UNITA propôs revisão profunda da Lei dos Partidos para flexibilizar extinção, reformar coligações e reforçar garantias constitucionais
A proposta de alteração à Lei dos Partidos Políticos apresentada pela UNITA revela uma tentativa estruturada de reformar aspectos centrais do regime jurídico dos partidos em Angola, com incidência directa sobre critérios de extinção, funcionamento de coligações e uso de símbolos partidários.
A análise detalhada do diploma mostra que não se trata apenas de ajustes pontuais, mas de uma reconfiguração com implicações jurídicas e políticas relevantes.
Revisão dos critérios de extinção: fim de automatismos legais
Um dos núcleos da proposta incide sobre o artigo 33.º da Lei n.º 22/10. A UNITA propõe a revogação de disposições específicas, nomeadamente as alíneas b), h) e i) do n.º 4, que, na prática, sustentam a extinção de partidos com base em critérios como fraco desempenho eleitoral ou ausência em pleitos consecutivos.
Do ponto de vista técnico, a alteração introduz uma mudança de paradigma:
• elimina fundamentos automáticos de extinção ligados ao desempenho eleitoral;
• reforça a necessidade de decisão jurisdicional, remetendo a extinção para o crivo do Tribunal Constitucional.
A proposta ancora-se na ideia de que a extinção de um partido deve obedecer ao princípio da proporcionalidade e limitar-se ao que seja “política e juridicamente razoável”, em linha com os direitos fundamentais consagrados na Constituição.
Reconfiguração das coligações: maior elasticidade jurídica
No artigo 35.º, a proposta introduz alterações substanciais ao regime das coligações.
Entre os pontos mais relevantes:
• alargamento do âmbito das coligações, que passam a poder abranger não apenas fins eleitorais, mas também:
• formação de maiorias parlamentares;
• criação de grupos parlamentares mistos;
• actuação conjunta em matérias específicas no parlamento;
• flexibilização no uso de símbolos:
A proposta permite que coligações adoptem:
• o símbolo de um dos partidos integrantes;
• símbolos combinados;
• ou um símbolo totalmente novo
Do ponto de vista jurídico, esta alteração resolve uma contradição existente na lei actual, que permite coligações mas restringe a expressão simbólica das mesmas. A UNITA argumenta que tal limitação viola a liberdade de organização política.

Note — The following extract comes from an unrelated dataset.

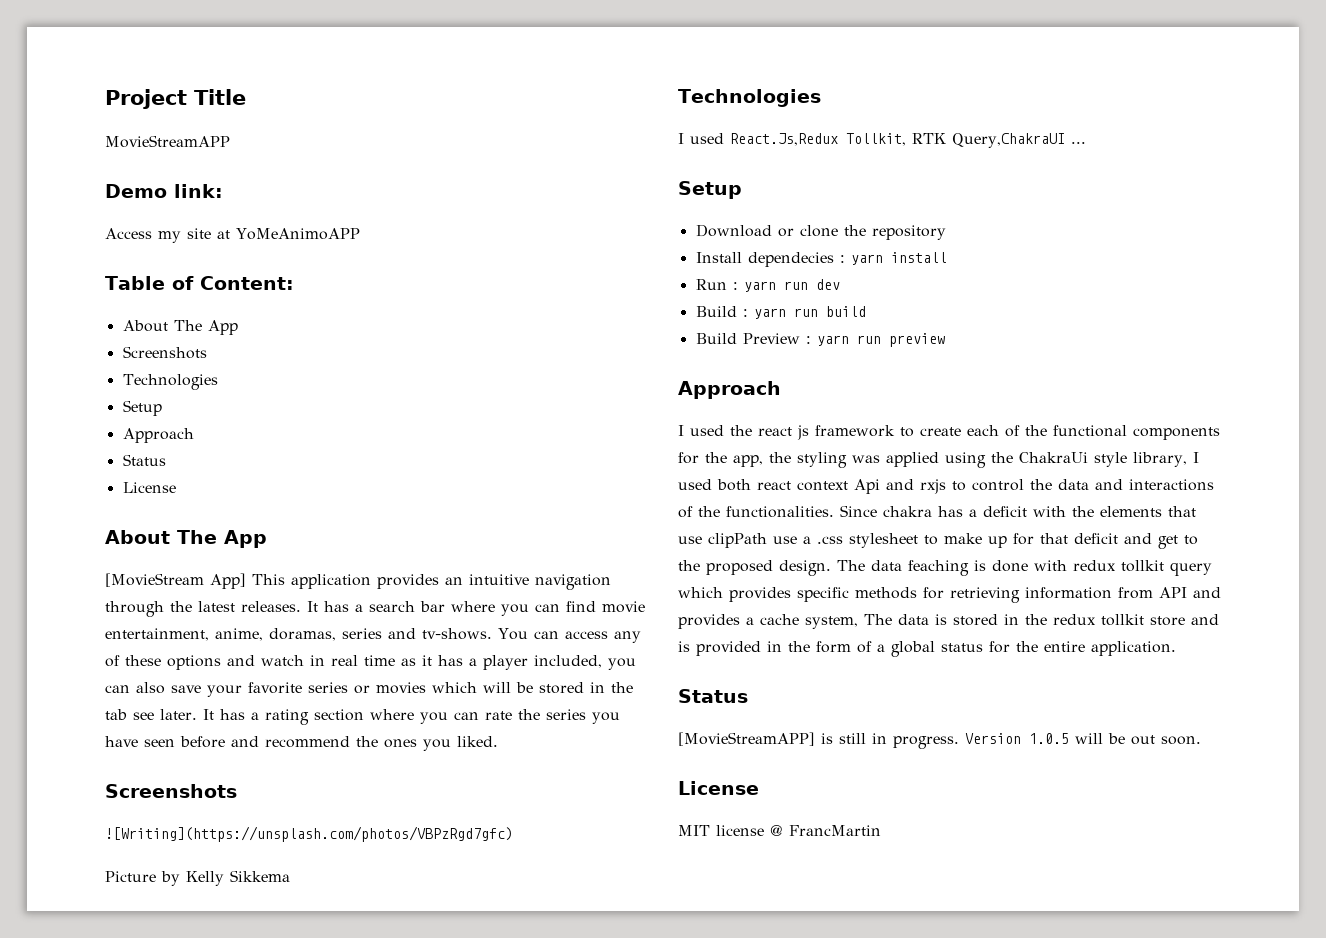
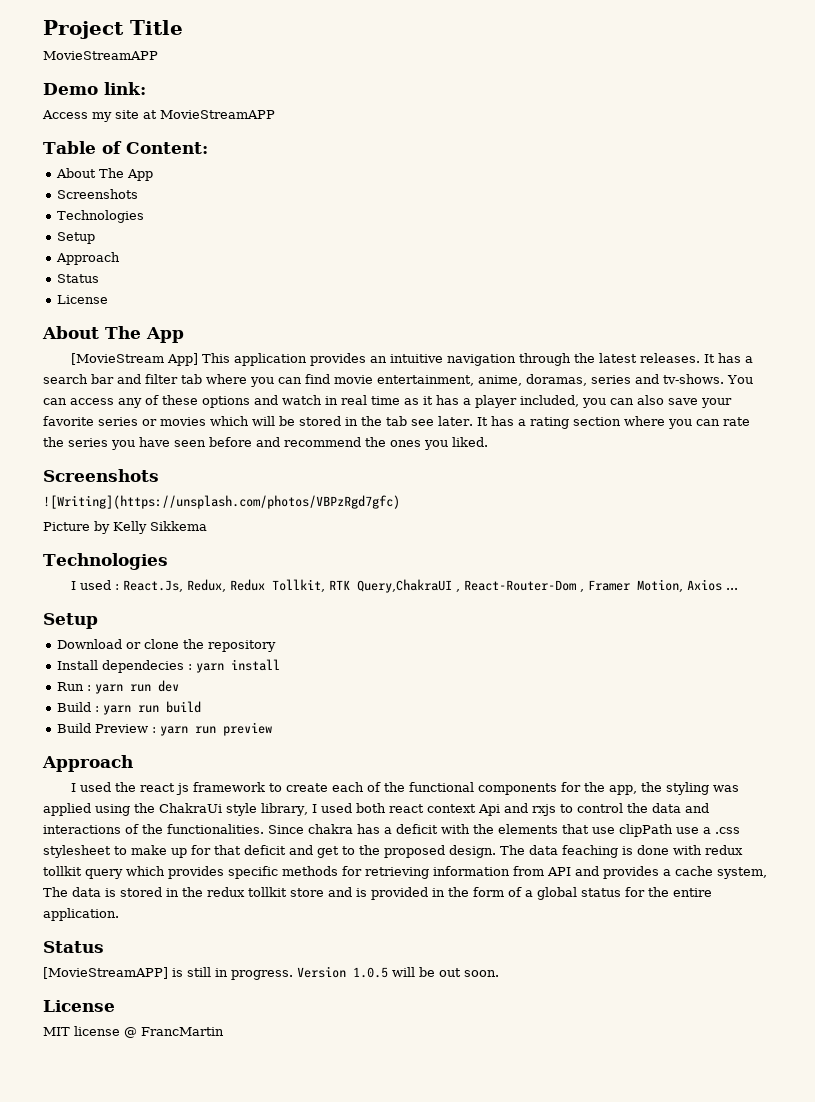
[236,228,360,240] YoMeAnimoAPP -> [160,110,275,119] MovieStreamAPP
(445, 606) none -> [117,374,202,384] and filter tab
[730,133,1065,148] React.Js,Redux Tollkit, RTK Query,ChakraUI -> [115,579,723,593] : React.Js, Redux, Redux Tollkit, RTK Query,ChakraUI , React-Router-Dom , Framer Motion, Axios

Reforma do regime de símbolos: clarificação e restrições adicionais
No artigo 19.º, a proposta introduz um elemento novo ao regime de símbolos partidários:
• proibição expressa de símbolos que tenham relação gráfica ou fonética com:
• símbolos religiosos;
• símbolos da República
Esta alteração visa responder a uma lacuna identificada pela própria proposta: a ausência de uma proibição clara quanto à semelhança entre símbolos partidários e símbolos do Estado, o que, segundo o documento, pode gerar concorrência desleal ou confusão institucional.
Equilíbrio entre liberdade e controlo
Embora a proposta amplie liberdades, nomeadamente na criação, actuação e sobrevivência dos partidos, também introduz mecanismos de controlo:
• exige maior clareza na definição de benefícios atribuídos aos partidos;
• reforça o papel do Tribunal Constitucional na validação e controlo jurídico das formações políticas e coligações;
• mantém a necessidade de registo formal de símbolos, siglas e estatutos.
Fundamentação constitucional e regional
A proposta está fortemente ancorada em normas constitucionais, com destaque para:
• direito de participação política (artigo 52.º);
• liberdade de associação (artigo 55.º);
• papel dos partidos na formação da vontade popular (artigo 17.º).
Adicionalmente, invoca os princípios da SADC, sobretudo no que diz respeito à necessidade de evitar barreiras legais excessivas que limitem a participação política.
Impacto jurídico e político
Do ponto de vista técnico, a proposta da UNITA produz três efeitos principais:
1. Desjudicialização parcial da extinção automática, substituída por avaliação jurisdicional mais restritiva;
2. Reforço da autonomia partidária, sobretudo na formação de coligações e definição de identidade simbólica;
3. Alinhamento com padrões regionais, reduzindo exigências consideradas excessivas no contexto eleitoral.
Leitura política da proposta
Na prática, a iniciativa traduz-se numa tentativa de:
• proteger partidos de menor expressão eleitoral;
• facilitar a formação de blocos políticos mais amplos;
• reduzir mecanismos legais que possam limitar a competitividade no sistema partidário.
Ao propor estas alterações, a UNITA posiciona-se a favor de um modelo mais aberto e menos restritivo, com maior ênfase na liberdade de organização política e na pluralidade partidária dentro do actual quadro constitucional angolano.